Sobre o medo de sentir

Sobre o medo de sentir

Percebo com bastante frequência uma crença muito comum de que é melhor não falar o que se pensa ou sente, pois assim a pessoa está mais protegida de entrar em contato com o que gera algum tipo de conflito, sofrimento ou incômodo. Me parece uma fantasia de que ao falar algo que está guardado a sete chaves isso se espalharia e tomaria conta, não sendo possível controlar o seu impacto e estrago. Contudo, o que o processo psicoterapêutico demonstra é que quanto mais podemos nos apropriar do que sentimos e pensamos, por mais estranhos que estes possam parecer, maior é a possibilidade de diminuir o sofrimento e o adoecimento, pois assim há a possibilidade de entrar ar e luz dentro da mente que muitas vezes se torna uma cela solitária, local fértil para o enlouquecimento. Assim, quando alguém se permite desmistificar essa crença muito forte de que é melhor ficar calado, novas possibilidades podem surgir e transformações podem acontecer no que parecia impossível e inacessível.

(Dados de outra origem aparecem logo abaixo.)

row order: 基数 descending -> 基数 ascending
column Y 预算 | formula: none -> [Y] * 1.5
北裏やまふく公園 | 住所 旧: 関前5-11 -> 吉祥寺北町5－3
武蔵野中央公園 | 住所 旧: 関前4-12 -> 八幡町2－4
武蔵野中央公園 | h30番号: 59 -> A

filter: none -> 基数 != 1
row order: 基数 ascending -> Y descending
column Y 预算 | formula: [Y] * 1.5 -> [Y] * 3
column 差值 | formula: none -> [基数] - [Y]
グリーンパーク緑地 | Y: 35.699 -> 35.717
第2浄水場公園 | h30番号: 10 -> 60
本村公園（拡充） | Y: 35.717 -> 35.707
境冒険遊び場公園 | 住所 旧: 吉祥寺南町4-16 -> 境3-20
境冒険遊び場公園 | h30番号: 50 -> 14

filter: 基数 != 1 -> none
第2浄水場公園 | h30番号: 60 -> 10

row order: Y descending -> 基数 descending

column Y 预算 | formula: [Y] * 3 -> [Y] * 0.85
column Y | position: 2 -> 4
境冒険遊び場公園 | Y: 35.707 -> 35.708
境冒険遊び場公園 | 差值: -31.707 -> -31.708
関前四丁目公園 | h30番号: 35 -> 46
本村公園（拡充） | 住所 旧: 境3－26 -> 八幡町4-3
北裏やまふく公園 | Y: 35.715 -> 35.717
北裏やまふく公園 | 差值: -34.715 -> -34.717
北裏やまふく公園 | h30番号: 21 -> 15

Deste modo, pode-se entrar em contato com o que temos de mais genuíno dentro de nós e, quem sabe, fazer amizade com as feras que, devido ao medo de serem muito perigosas, carregamos trancafiadas dentro de nós. Podemos, nesta jornada, perceber que o medo que tínhamos do medo era muito maior que o próprio medo. Entendem o que quero dizer? Muitas vezes o que nos paralisa ou o que dificulta nosso encontro com diferentes partes nossas é o medo que temos de não suportarmos o medo e, com isso, algo talvez pequeno se transforme em algo gigante, não porque assim o é, mas porque o nosso medo de sentir o medo (ou outro qualquer sentimento) o amplifica. Mia Couto, em um texto belíssimo, intitulado "Murar o medo", demonstra isso que estou tentando dizer com a seguinte frase: "É sintomático que a única construção humana que pode ser vista do espaço seja uma muralha. A Grande Muralha foi erguida para proteger a China das guerras e das invasões. A Muralha não evitou conflitos nem parou os invasores. Possivelmente morreram mais chineses construindo a muralha do que vítimas das invasões que realmente aconteceram. Diz-se que alguns trabalhadores que morreram foram emparedados na sua própria construção. Esses corpos convertidos em muro e pedra são uma metáfora do quanto o medo nos pode aprisionar."

Assim, penso que não há outra saída mais saudável do que deixar sair os nossos pensamentos e sentimentos para que tenham vida, mesmo os que parecem mais sombrios, pois só assim será possível enxergá-los e pensar sobre eles.